What remains to be seen is whether a fiscal nudge here and a legislative clampdown there can ever be enough to bring public drunkenness under control. The gin experience is not overwhelmingly promising. After the massive price hikes under the first Gin Act of 1736, there was not a mass move away from gin to beer, but a good seven years of even harder drinking than before. Cheap, illegally distilled booze prevailed and gin riots dragged British towns even deeper into a national alcoholic dementia.
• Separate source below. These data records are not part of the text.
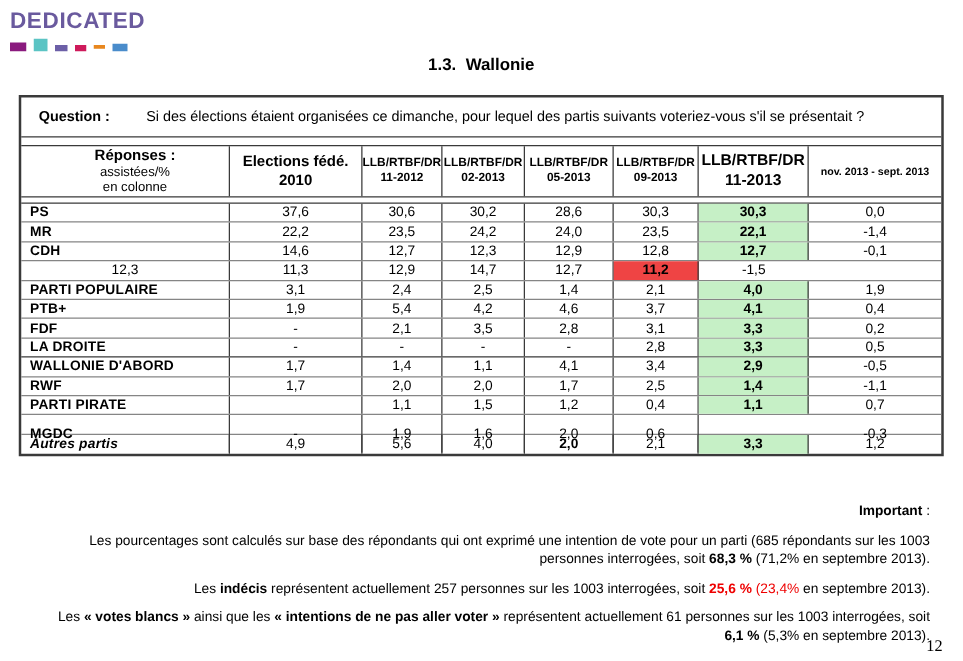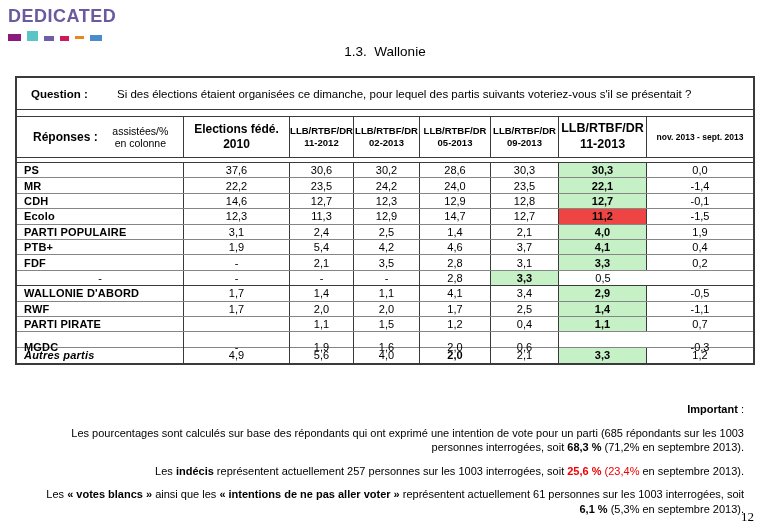--- a/index.html
+++ b/index.html
@@ -15,7 +15,7 @@
   .logo-squares span{display:inline-block;margin-right:6px;}
   
   .title{position:absolute;top:44px;left:0;width:100%;text-align:center;
-         font-size:13.5px;font-weight:normal;margin:0;white-space:pre;}
+         font-size:13.5px;font-weight:bold;margin:0;white-space:pre;}
   
   .main-box{position:absolute;left:15px;top:76px;width:740px;box-sizing:border-box;
             border:2px solid #3a3a3a;background:#fff;}

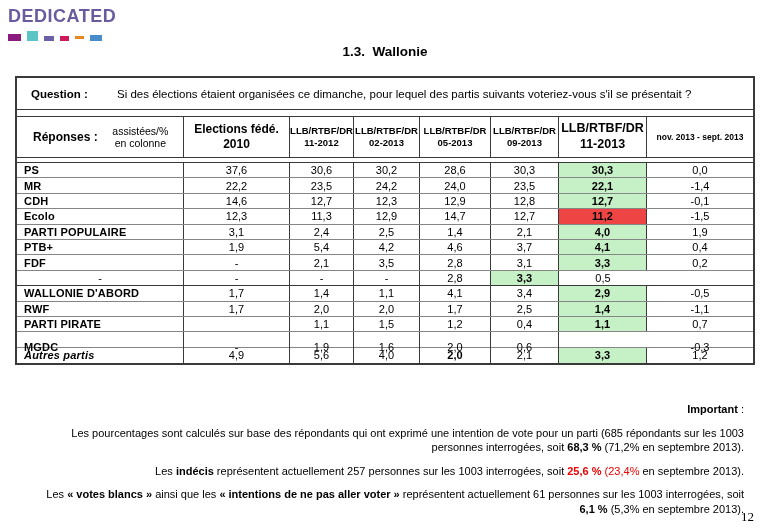--- a/index.html
+++ b/index.html
@@ -29,7 +29,7 @@
   .header-row{border-top:1px solid #3a3a3a;border-bottom:1px solid #3a3a3a;height:40px;}
   .hcell{border-right:1px solid #3a3a3a;box-sizing:border-box;display:flex;flex-direction:column;
          align-items:center;justify-content:center;text-align:center;font-weight:bold;line-height:1.25;}
-  .hcell-label{flex-direction:row;justify-content:flex-end;padding-left:16px;}
+  .hcell-label{flex-direction:column;justify-content:flex-end;padding-left:16px;}
   .resp-label{font-size:12px;font-weight:bold;flex:none;}
   .resp-note{font-size:10.5px;font-weight:normal;text-align:center;line-height:1.15;flex:1;}
   .h0{font-size:12px;}

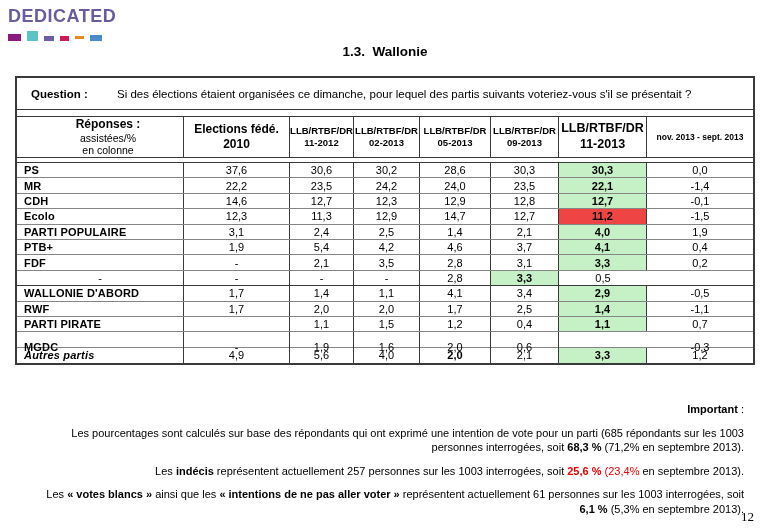--- a/index.html
+++ b/index.html
@@ -151,7 +151,6 @@
         <div class="cell vcell">-0,1</div>
       </div>
       <div class="grid data-row">
-        <div class="cell label-cell">Ecolo</div>
         <div class="cell vcell">12,3</div>
         <div class="cell vcell">11,3</div>
         <div class="cell vcell">12,9</div>

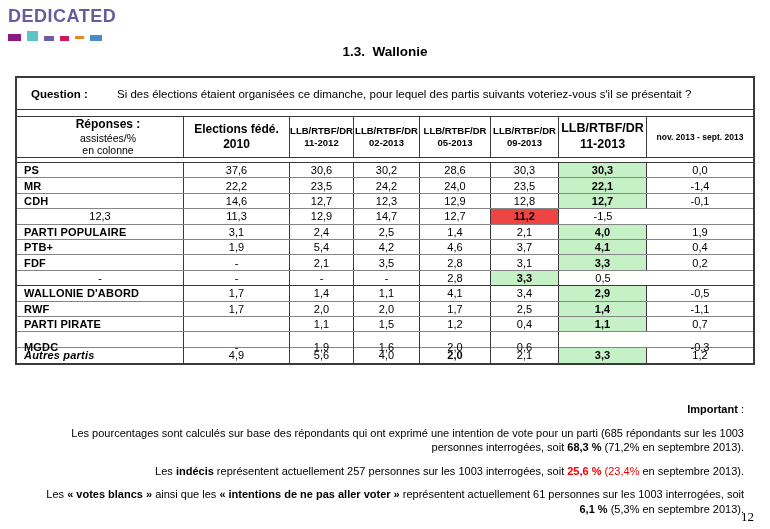--- a/index.html
+++ b/index.html
@@ -190,6 +190,7 @@
         <div class="cell vcell">0,2</div>
       </div>
       <div class="grid data-row group-end">
+        <div class="cell label-cell">LA DROITE</div>
         <div class="cell vcell">-</div>
         <div class="cell vcell">-</div>
         <div class="cell vcell">-</div>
Even following the more moderate and effective 1751 Act, there are plenty of people who would argue that the end of the gin craze had less to do with the Gin Laws, and more to do with rising grain prices, falling wages and the introduction of tea to the working classes.
And after all that, during the supposedly improved Victorian society of the 1840s, a young Friedrich Engels could still report that ‘30,000 workers are drunk in Glasgow every Saturday night... It is particularly on Saturday evenings that such intoxication can be seen in all its bestiality, for it is then that the workers have just received their wages and go out for enjoyment at rather earlier hours than on other days of the week... on such an evening in Manchester I have seldom gone home without seeing many drunkards staggering in the road or lying helpless in the gutter... It is easy to see the consequences of widespread drunkenness — the deterioration in personal circumstances, the catastrophic decline in health and morals, the breaking up of homes.’
This is precisely the situation that David Cameron must resolve. If he does so, he will be remembered as the moral PM he aspires to be. For this reason we must hope that his party’s Gin Act works. The other option — and it must be his last resort — is expensive, illiberal and tedious NYC-style zero-tolerance policing in which the ordinary drinker is punished alongside the fat slag spilling over on the nightclub steps. This works, but it requires massive, blunt state intervention and the constant interference of petty officials in public life — which is the kind of thing that makes all right-thinking people queasy.